When Being Privileged Means Being Neglected

Like the United States, Great Britain has historically been a place where white communities are the more ‘privileged,’ as the political left has taken to calling it. And as such, equity movements, such as Black Lives Matter, have made it their goal to undo that privilege, offering additional funding and opportunities to minority groups in all facets of life.

But it would seem that their movement, as well as its working for minority groups, isn’t doing anything but turning that ‘privilege’ on its head.

As the Commons Education Select Committee of the British Parliament has just reported, it is now officially white children who live in the poorest neighborhoods and receive the lowest grades of any ethnic group in the nation.

Per the U.K. Daily Mail, the Committee said, “white working-class pupils are one of the worst-achieving groups in the country, and ‘feel anything but privileged.”

In fact, the report notes that the term ‘systemic neglect’ should be used to describe the situation.

And I’m not sure that I can argue they are wrong.

According to the report titled, “The Forgotten: How White Working-Class Pupils Have Been Let Down, and How To Change It,” the only ethnicities to score lower than white British children in school are those who identify as Gypsy/Roma, white Irish, or Irish Travellers (a nomadic indigenous Irish ethnic group).

The report points out that only 17.7 percent of poor whites in Britain receive a C average or better in English and mathematics. However, when all races are considered, that average rises to 22.5 percent. Additionally, poor white students make up only 16 percent of those attending college, the lowest of any ethnicity besides the Irish Travellers.

And according to the Committee, this is not exactly new information. In fact, this learning gap has proved evident for years now, with reports of such ‘systemic neglect’ going all the way back to 2008.

As Committee chair Robert Halfon says, “For decades now white working-class pupils have been let down and neglected by an education system that condemns them to fall behind their peers every step of the way.”

No doubt, this was not the intention.

But when such an emphasis is made, and nationally so, that minority groups are being treated as underprivileged, and such ideas as critical race theory, which teaches that whites are inherently evil for the part their ancestors played in slavery, the division is sure to occur. It doesn’t teach students or anyone for that matter to forget about race. Instead, it only turns the attention to a different one.

And that’s no better.

But, of course, the political left, which in Britain is known as the Labour Party, doesn’t exactly see it that way.

Take Labour MP Fleur Anderson, for example.

She told the Daily Mail that while the report made many good points and brought to light some issues that certainly need to be addressed, she and the rest of her party say it has little to do with race and more about the location of where these neglected children live.

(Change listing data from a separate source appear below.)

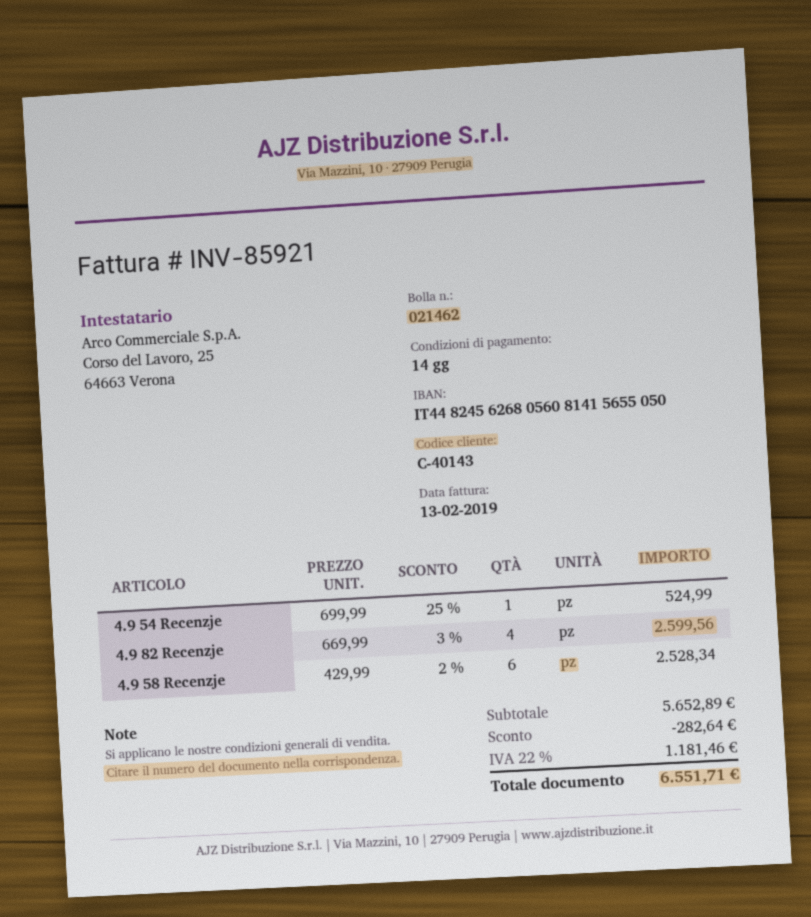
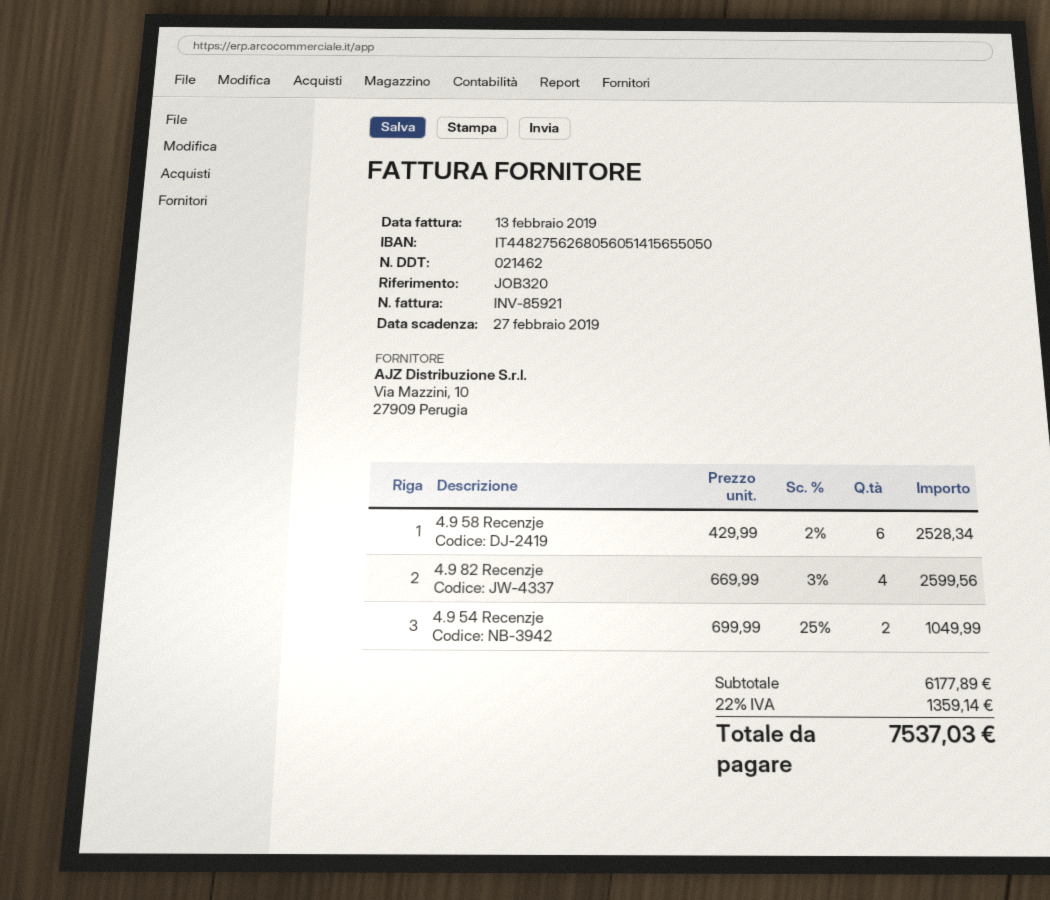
bank account: IT4482456268056081415655050 -> IT4482756268056051415655050
4.9 54 Recenzje: 1 x 699.99 - 25% = 524.99 -> 2 x 699.99 - 25% = 1049.99
subtotal: 5652.89 -> 6177.89
discount: 282.64 -> none
tax: 22% = 1181.46 -> 22% = 1359.14
total: 6551.71 -> 7537.03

Liberal Democrat MP Daisy Cooper seems to agree, tweeting that these “disparities have far more to do with where a child lives” than race.

Both Anderson and Cooper seemed to have missed the numbers explaining that whites in every neighborhood perform poorer in school than nearly any other ethnicity. So no, it’s not based on location.

Halfen says it’s time those numbers change, and not to flip-flop them again, but to make schools and a child’s education less about the color of their skin and more about giving them a real opportunity to succeed. And that means forgetting about ideas like “white privilege” or systemic racism.

While this may be happening an ocean away, it’s something we should take note of and learn from.

As it stands in America now, we aren’t quite to the point where white children are being neglected in such numbers yet. But if things continue as they have been, those days are coming and coming soon.

Wouldn’t it be far better to never reach that point? To stop with all this division and simply teach children based on their needs and not where they come from or what they look like?

If America were astute, we’d recognize the dangerous road we are on, and that something needs to change now. Otherwise, we will still find ourselves with race being a primary concern.

And shouldn’t we be past that already?